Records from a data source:
- - - - -

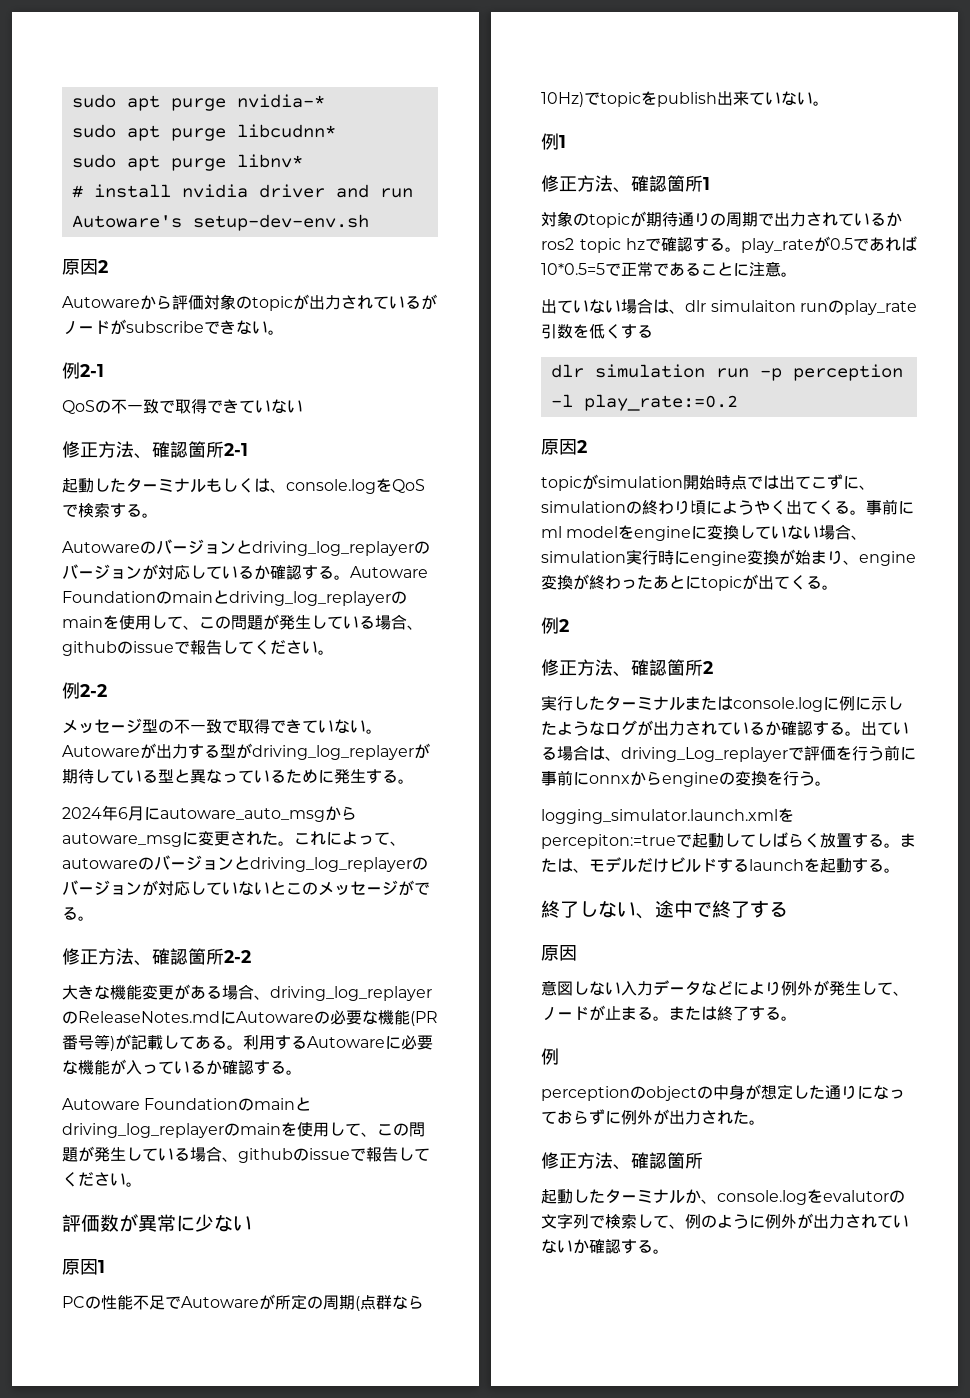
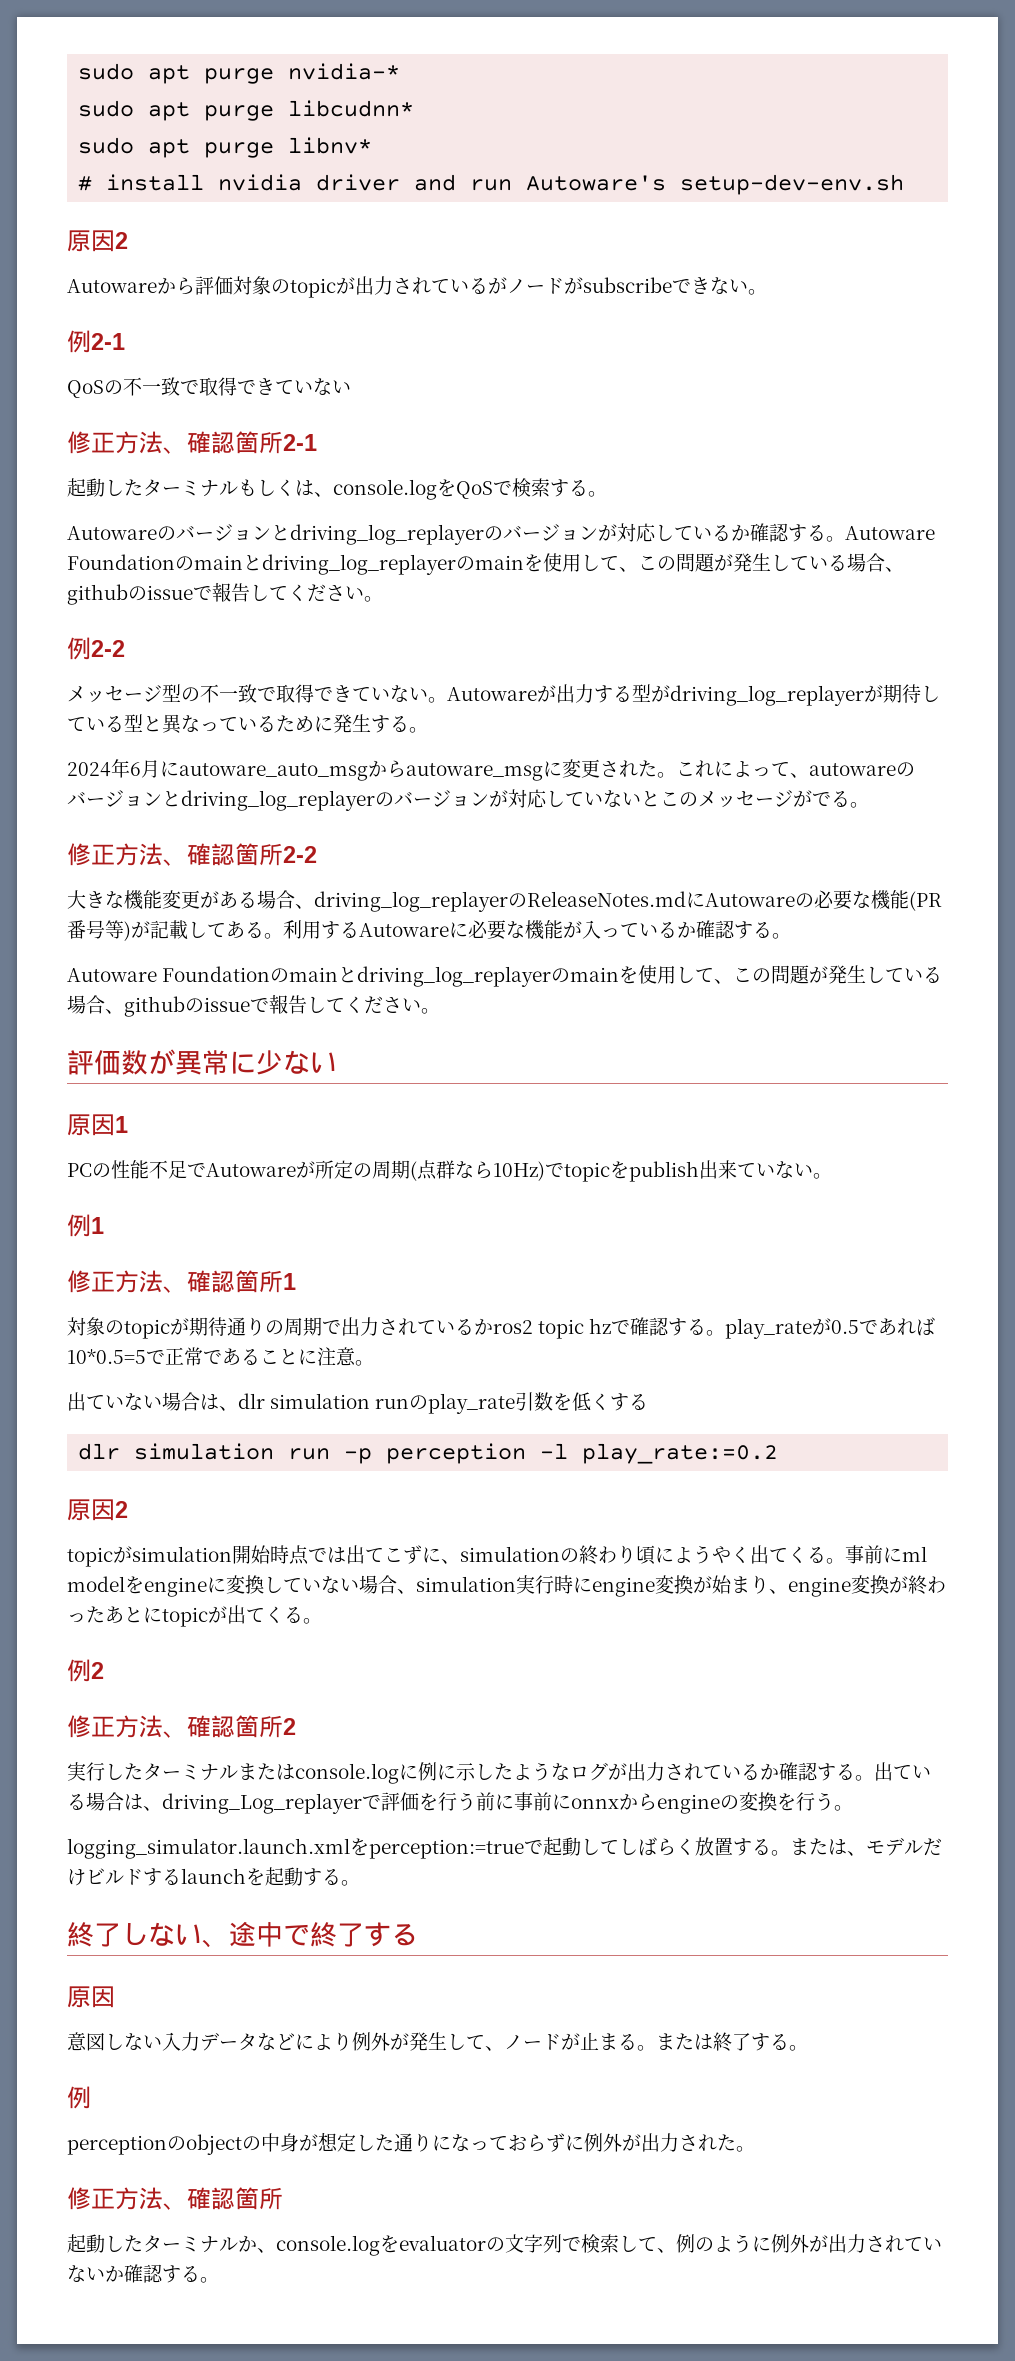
- 出ていない場合は、dlr simulaiton runのplay_rate引数を低くする
+ 出ていない場合は、dlr simulation runのplay_rate引数を低くする
- logging_simulator.launch.xmlをpercepiton:=trueで起動してしばらく放置する。
+ logging_simulator.launch.xmlをperception:=trueで起動してしばらく放置する。
- 起動したターミナルか、console.logをevalutorの文字列で検索して、例のように例外が出力されていないか確認する。
+ 起動したターミナルか、console.logをevaluatorの文字列で検索して、例のように例外が出力されていないか確認する。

- - - - -

> [Exercise directions]: For this exercise, copy each line of the data above exactly, from the first through the line containing "- 起動したターミナルか、c", and drop the pictures.

> [Task result]:
- 出ていない場合は、dlr simulaiton runのplay_rate引数を低くする
+ 出ていない場合は、dlr simulation runのplay_rate引数を低くする
- logging_simulator.launch.xmlをpercepiton:=trueで起動してしばらく放置する。
+ logging_simulator.launch.xmlをperception:=trueで起動してしばらく放置する。
- 起動したターミナルか、console.logをevalutorの文字列で検索して、例のように例外が出力されていないか確認する。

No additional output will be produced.